(WHAT THE EXERCISE ASKS)
When the data below is printed, every line must match exactly and the images must be absent.

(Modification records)
----------------------------------------

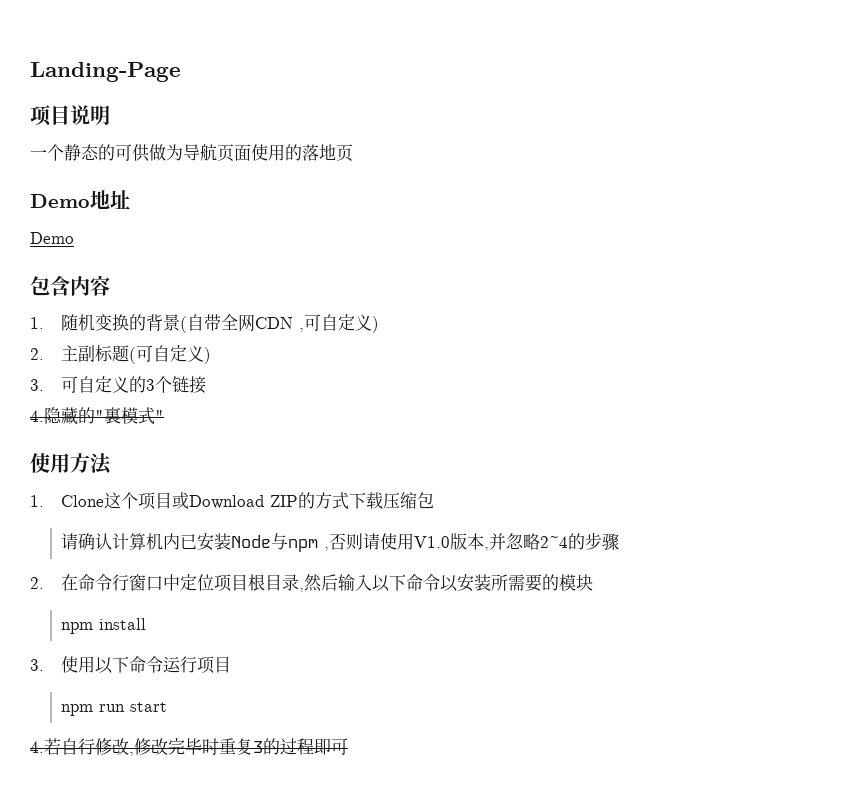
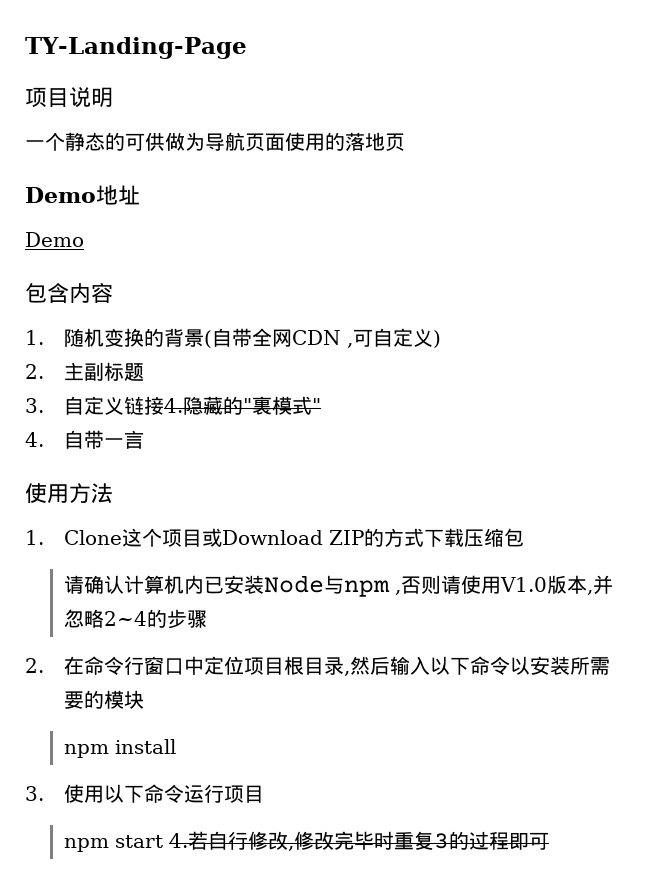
[30,62,181,82] Landing-Page -> [25,37,247,59] TY-Landing-Page
[129,345,212,364] [30,376,173,393] (可自定义) // 3.可自定义的3个 -> [25,396,124,415] // 3.自定义
(207, 385) // -> (164, 405) none
(164, 416) none -> [25,430,144,449] // 4.自带一言
[99,704,126,712] run -> (109, 845) none
(168, 707) // -> (163, 841) none

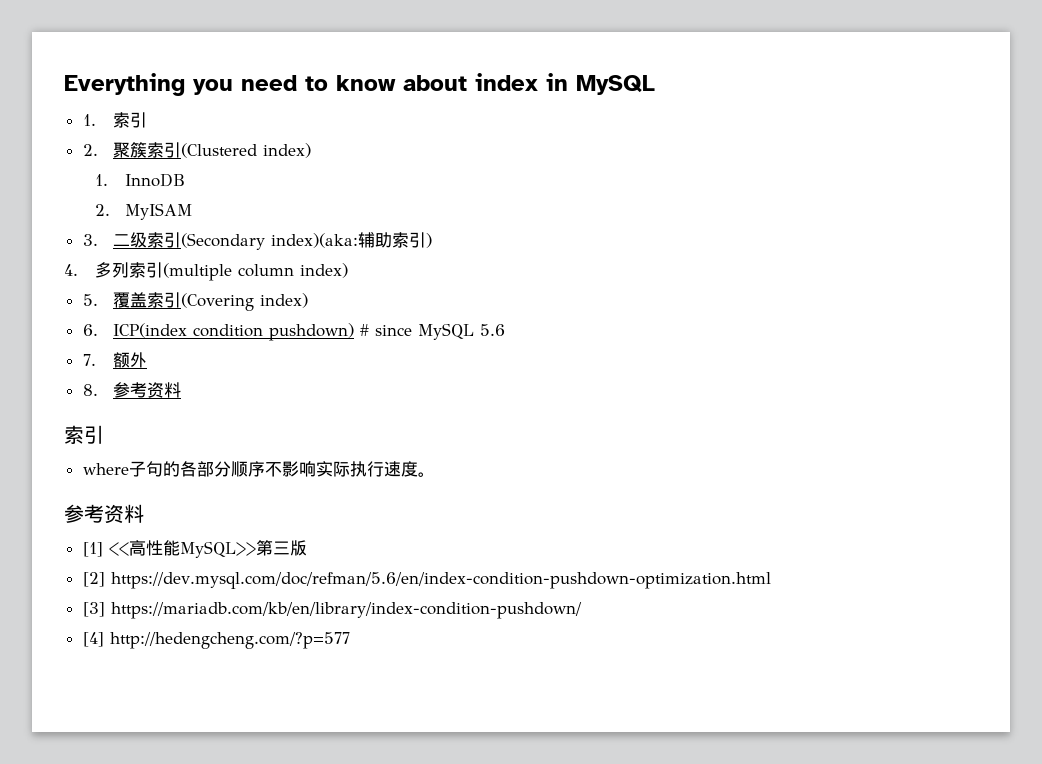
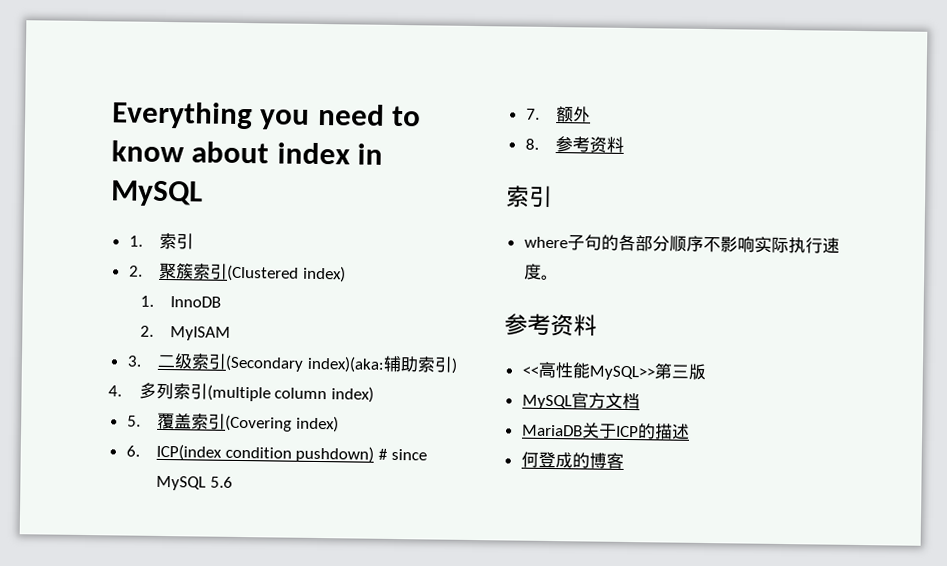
[82,542,103,557] [1] -> (597, 325) none
[82,572,771,589] [82,602,582,619] [82,632,350,649] [2] https://dev.mysql.com/doc/refman/5.6/en/index-condition-pushdown-optimization.html // [3] https://mariadb.com/kb/en/library/index-condition-pushdown/ // [4] http://hedengcheng.com/?p=577 -> [521,392,640,410] [521,422,690,440] [520,451,624,469] MySQL官方文档 // MariaDB关于ICP的描述 // 何登成的博客

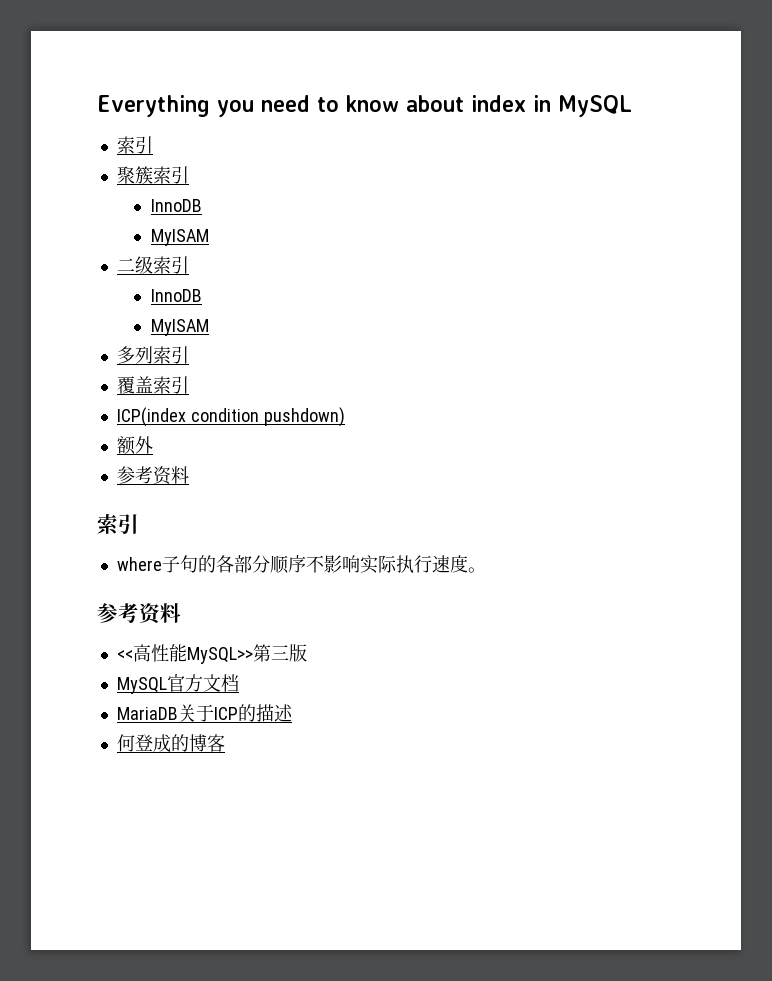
[128,232,195,250] [128,265,143,277] 1.索引 // 2. -> [116,136,153,154] 索引 //
[227,264,346,283] [139,295,222,308] [139,325,232,341] [126,355,142,367] (Clustered index) // 1. InnoDB // 2. MyISAM // 3. -> [150,199,202,212] [150,229,209,246] // InnoDB // MyISAM //
[225,354,458,374] [108,382,374,403] [126,415,141,427] (Secondary index)(aka:辅助索引) // 4.多列索引(multiple column index) // 5. -> [150,289,202,302] [150,319,209,336] [116,346,189,364] // InnoDB // MyISAM // 多列索引 //
[225,414,339,433] [125,445,140,457] (Covering index) // 6. -> (189, 385) //
[378,448,427,461] [156,475,233,491] [525,108,540,120] # since MySQL 5.6 // 7. -> (345, 417) //
[524,138,539,150] 8. -> (153, 445) none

----------------------------------------

(EXPECTED ANSWER)
[30,62,181,82] Landing-Page -> [25,37,247,59] TY-Landing-Page
[129,345,212,364] [30,376,173,393] (可自定义) // 3.可自定义的3个 -> [25,396,124,415] // 3.自定义
(207, 385) // -> (164, 405) none
(164, 416) none -> [25,430,144,449] // 4.自带一言
[99,704,126,712] run -> (109, 845) none
(168, 707) // -> (163, 841) none

[82,542,103,557] [1] -> (597, 325) none
[82,572,771,589] [82,602,582,619] [82,632,350,649] [2] https://dev.mysql.com/doc/refman/5.6/en/index-condition-pushdown-optimization.html // [3] https://mariadb.com/kb/en/library/index-condition-pushdown/ // [4] http://hedengcheng.com/?p=577 -> [521,392,640,410] [521,422,690,440] [520,451,624,469] MySQL官方文档 // MariaDB关于ICP的描述 // 何登成的博客

[128,232,195,250] [128,265,143,277] 1.索引 // 2. -> [116,136,153,154] 索引 //
[227,264,346,283] [139,295,222,308] [139,325,232,341] [126,355,142,367] (Clustered index) // 1. InnoDB // 2. MyISAM // 3. -> [150,199,202,212] [150,229,209,246] // InnoDB // MyISAM //
[225,354,458,374] [108,382,374,403] [126,415,141,427] (Secondary index)(aka:辅助索引) // 4.多列索引(multiple column index) // 5. -> [150,289,202,302] [150,319,209,336] [116,346,189,364] // InnoDB // MyISAM // 多列索引 //
[225,414,339,433] [125,445,140,457] (Covering index) // 6. -> (189, 385) //
[378,448,427,461] [156,475,233,491] [525,108,540,120] # since MySQL 5.6 // 7. -> (345, 417) //
[524,138,539,150] 8. -> (153, 445) none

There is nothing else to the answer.